OTA Connect Developer Guide

Device Provisioning Methods

Before devices can receive updates, each device needs to have a unique identity and a certificate. The provisioning process ensures that a signed certificate is associated with each device. This process is crucial for securing communication between devices and the OTA Connect server. OTA Connect supports two provisioning methods. These methods determine the components that will play the role of the “issuer” and the “verifier” in your infrastructure. The “issuer” is the server that signs and issues your device certificates. The “verifier” is the server that verifies the authenticity of device certificates. We refer these two methods as “provisioning with shared credentials” and “provisioning with device credentials”.

  • Provisioning with shared credentials

    This type of provisioning is great for testing because the OTA Connect server plays the role of both the “issuer” and “verifier” when creating device certificates. You can try out OTA Connect without involving the rest of your infrastructure. However, it’s not secure enough for a production scenario.

  • Provisioning with device credentials

    This is the provisioning method that you should use in production. In this scenario, the OTA Connect server doesn’t issue any credentials to devices; it simply inspects device certificates that come preinstalled. The OTA Connect server only plays the role of “verifier” and the “issuer” role is handled by your fleet certificate authority.

prov diff infra
Figure 1: How the server roles change depending on which method you choose:

Note that in both cases, the server that plays “issuer” role, must have access to the private key and the root certificate for your fleet. The root certificate and private key are used to sign identity metadata and to verify the identity of connected devices.
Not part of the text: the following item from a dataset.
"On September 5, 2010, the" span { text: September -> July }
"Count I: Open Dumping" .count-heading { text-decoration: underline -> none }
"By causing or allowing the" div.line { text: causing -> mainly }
Let’s take a close look at how each method works.

Provisioning with shared credentials

This method is called “provisioning with shared credentials” because you install a temporary provisioning key that is shared by all devices. With this method, perform the following major steps:

  • You download a temporary provisioning key from the OTA Connect server and install it on a base software image.
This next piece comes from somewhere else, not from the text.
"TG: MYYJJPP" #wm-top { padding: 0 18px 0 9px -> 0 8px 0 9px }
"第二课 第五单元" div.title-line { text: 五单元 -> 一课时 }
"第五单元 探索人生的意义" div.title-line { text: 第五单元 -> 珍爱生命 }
  • You then flash your base software image to your devices.

  • Once each device boots up, it uses the shared provisioning key to request a permanent device certificate from the OTA Connect server.
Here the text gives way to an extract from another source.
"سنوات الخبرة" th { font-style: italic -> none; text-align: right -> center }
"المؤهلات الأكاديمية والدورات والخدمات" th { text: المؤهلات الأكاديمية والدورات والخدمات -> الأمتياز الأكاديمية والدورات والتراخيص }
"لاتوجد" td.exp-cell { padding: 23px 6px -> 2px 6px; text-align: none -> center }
  • The OTA Connect server verifies the provisioning key, issues the device with an X.509 certificate which is then downloaded to the device.

  • The device then uses this certificate for all future transactions.

This method is fine for provisioning devices quickly but if a malicious actor steals your provisioning key, there’s no way to prevent unauthorized devices from provisioning. You’d have to blacklist the provisioning key for all devices and issue a new one.

Provisioning with device credentials

If you’re using OTA Connect in production, you should provision with device credentials. In this scenario, the OTA Connect server doesn’t issue any credentials to devices. You need to preinstall the device certificates yourself. How you get the certificates on to your devices is your decision. Your chosen method can depend on many variables such as the storage method on the device, whether you have connectivity at your factory, and whether you choose an internal or third party root of trust for your certificates. For example, you might have a deployment process where your build system requests a certificate from your CA while a software image is being built. The device certificate is then installed on the image just before it is flashed to the target device. Once a device boots up, it connects to the OTA Connect server and provides the pre-installed device certificate to verify the device identity. The OTA Connect server then verifies that the certificate came from your CA. With this method, it is extremely difficult for an unauthorized device to join your fleet.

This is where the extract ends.